From the listing below, select every line where the word "Nginx" appears.

── Material provided

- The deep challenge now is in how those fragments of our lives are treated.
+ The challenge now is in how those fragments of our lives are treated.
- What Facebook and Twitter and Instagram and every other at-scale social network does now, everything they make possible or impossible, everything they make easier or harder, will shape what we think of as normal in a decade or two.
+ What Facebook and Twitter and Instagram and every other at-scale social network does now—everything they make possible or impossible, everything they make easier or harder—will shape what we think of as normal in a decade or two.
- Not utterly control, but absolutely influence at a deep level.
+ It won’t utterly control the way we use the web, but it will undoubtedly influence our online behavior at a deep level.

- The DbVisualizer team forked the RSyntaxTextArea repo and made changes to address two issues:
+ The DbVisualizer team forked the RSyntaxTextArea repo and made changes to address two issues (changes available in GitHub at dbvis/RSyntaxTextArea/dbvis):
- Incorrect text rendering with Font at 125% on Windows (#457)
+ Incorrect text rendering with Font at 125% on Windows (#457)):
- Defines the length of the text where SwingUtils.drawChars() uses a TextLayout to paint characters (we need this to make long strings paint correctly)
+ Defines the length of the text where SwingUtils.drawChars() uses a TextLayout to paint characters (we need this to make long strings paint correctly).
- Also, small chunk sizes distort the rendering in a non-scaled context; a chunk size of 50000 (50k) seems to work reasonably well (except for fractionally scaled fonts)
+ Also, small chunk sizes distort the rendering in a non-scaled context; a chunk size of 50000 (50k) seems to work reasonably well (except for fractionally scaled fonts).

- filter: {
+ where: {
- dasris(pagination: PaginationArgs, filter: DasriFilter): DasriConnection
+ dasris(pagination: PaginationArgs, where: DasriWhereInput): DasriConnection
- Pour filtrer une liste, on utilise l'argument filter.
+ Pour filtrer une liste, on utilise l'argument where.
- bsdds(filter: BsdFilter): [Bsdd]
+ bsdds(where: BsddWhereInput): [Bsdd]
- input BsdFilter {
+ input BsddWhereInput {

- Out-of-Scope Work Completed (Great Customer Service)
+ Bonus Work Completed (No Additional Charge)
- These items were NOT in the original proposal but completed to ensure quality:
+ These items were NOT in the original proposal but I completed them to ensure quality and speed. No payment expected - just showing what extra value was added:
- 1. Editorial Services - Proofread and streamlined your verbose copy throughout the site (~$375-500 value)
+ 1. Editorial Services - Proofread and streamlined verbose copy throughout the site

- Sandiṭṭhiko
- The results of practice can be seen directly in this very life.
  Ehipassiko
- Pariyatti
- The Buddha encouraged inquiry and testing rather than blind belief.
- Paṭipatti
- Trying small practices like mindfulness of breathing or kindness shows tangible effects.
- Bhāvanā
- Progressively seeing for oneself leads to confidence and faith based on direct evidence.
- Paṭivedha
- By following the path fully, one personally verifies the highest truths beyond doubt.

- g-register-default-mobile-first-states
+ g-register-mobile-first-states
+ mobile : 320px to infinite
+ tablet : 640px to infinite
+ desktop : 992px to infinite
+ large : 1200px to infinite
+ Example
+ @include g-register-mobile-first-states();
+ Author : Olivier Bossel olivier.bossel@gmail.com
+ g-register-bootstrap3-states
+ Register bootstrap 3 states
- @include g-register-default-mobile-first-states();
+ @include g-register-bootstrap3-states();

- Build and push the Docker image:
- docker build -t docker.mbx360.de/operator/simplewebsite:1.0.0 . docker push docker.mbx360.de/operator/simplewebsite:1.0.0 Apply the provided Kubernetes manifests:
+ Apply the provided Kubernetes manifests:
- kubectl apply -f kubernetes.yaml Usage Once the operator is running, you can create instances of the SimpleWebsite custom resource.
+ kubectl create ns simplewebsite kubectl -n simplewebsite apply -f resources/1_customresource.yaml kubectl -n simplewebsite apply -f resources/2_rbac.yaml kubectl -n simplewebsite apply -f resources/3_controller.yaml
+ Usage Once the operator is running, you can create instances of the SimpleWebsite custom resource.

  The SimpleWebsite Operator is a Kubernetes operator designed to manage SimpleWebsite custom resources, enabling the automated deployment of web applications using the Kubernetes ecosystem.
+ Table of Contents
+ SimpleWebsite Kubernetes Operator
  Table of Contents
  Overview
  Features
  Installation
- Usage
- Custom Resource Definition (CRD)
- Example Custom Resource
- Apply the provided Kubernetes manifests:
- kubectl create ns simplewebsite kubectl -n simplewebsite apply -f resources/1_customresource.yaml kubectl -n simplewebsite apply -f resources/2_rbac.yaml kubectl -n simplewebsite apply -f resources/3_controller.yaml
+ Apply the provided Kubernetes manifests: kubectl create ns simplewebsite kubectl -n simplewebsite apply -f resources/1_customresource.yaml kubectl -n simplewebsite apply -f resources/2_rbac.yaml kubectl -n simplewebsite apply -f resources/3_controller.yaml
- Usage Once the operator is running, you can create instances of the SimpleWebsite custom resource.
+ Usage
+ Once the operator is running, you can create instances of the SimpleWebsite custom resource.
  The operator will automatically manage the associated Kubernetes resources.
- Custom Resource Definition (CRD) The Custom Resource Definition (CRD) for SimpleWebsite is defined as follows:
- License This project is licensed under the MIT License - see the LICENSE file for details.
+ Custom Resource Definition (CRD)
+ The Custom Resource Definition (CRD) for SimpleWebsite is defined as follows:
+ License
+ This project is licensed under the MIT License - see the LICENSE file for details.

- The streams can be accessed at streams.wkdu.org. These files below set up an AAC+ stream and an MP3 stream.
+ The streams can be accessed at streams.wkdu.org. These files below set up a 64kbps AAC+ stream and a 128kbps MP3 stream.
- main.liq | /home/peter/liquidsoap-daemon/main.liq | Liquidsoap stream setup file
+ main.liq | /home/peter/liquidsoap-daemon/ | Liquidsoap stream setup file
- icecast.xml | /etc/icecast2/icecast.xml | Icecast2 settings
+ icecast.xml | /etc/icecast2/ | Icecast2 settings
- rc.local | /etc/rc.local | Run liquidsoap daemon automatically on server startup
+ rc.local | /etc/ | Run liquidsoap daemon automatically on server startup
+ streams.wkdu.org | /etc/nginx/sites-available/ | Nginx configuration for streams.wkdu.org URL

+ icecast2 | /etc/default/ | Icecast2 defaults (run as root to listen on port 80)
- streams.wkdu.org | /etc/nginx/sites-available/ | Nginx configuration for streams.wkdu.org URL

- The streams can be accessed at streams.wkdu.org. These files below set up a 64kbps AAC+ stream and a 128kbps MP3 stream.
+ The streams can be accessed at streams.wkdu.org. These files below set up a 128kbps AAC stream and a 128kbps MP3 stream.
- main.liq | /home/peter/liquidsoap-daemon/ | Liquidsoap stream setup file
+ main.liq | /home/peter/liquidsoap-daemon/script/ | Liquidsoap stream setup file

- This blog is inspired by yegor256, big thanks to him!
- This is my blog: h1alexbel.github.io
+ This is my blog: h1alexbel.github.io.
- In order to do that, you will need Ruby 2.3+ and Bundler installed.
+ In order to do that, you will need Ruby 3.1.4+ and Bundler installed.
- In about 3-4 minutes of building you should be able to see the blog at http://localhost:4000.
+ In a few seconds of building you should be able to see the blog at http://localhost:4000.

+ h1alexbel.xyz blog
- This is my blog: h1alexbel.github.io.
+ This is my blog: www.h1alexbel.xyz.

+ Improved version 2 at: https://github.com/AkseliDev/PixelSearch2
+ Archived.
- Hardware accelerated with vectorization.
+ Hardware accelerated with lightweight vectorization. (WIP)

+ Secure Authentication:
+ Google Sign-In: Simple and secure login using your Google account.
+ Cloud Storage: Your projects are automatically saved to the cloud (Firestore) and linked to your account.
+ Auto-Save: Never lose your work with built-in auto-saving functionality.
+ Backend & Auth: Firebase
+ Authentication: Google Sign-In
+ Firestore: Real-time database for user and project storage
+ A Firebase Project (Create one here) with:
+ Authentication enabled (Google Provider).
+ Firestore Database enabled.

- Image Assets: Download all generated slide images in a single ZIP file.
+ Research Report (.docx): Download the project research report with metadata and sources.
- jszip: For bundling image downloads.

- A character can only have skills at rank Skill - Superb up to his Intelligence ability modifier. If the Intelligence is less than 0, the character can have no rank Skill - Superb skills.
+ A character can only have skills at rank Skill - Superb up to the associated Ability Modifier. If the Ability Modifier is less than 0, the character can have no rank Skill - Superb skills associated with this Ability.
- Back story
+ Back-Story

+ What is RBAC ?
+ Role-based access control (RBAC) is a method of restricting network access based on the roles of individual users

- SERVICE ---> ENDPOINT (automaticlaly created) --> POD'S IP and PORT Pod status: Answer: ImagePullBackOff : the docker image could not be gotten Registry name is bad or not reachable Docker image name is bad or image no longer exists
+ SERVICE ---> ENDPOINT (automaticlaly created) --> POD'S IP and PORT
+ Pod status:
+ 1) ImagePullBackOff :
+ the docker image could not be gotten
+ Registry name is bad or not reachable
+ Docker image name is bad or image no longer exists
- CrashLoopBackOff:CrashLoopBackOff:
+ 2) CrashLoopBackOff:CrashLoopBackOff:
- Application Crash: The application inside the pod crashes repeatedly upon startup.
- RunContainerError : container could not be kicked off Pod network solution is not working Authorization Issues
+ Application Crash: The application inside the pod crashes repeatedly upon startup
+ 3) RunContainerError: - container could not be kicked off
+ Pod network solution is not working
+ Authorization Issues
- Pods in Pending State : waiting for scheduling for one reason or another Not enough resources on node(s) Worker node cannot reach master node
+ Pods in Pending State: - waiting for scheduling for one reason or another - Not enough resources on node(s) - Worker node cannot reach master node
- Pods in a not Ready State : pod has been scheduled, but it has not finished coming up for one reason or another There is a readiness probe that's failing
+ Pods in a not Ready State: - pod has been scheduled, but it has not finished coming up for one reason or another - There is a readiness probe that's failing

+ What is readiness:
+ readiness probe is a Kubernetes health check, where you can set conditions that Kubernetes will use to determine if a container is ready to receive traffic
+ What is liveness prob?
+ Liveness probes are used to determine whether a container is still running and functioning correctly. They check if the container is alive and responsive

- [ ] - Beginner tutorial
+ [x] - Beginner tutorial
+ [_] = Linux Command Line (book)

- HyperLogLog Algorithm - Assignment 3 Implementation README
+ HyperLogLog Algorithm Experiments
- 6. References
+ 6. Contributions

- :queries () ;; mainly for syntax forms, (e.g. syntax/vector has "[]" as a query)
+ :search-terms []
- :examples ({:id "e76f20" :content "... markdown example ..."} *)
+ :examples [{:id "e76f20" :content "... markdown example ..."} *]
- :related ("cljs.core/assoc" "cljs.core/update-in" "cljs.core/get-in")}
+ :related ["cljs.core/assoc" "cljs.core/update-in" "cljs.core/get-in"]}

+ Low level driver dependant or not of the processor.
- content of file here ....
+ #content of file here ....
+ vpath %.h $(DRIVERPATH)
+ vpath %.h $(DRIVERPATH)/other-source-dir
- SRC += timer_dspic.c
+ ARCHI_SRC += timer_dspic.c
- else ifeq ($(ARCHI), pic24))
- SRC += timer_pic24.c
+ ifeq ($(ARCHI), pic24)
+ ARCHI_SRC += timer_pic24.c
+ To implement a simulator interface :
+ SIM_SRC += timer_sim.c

────

Answer box -
+ streams.wkdu.org | /etc/nginx/sites-available/ | Nginx configuration for streams.wkdu.org URL
- streams.wkdu.org | /etc/nginx/sites-available/ | Nginx configuration for streams.wkdu.org URL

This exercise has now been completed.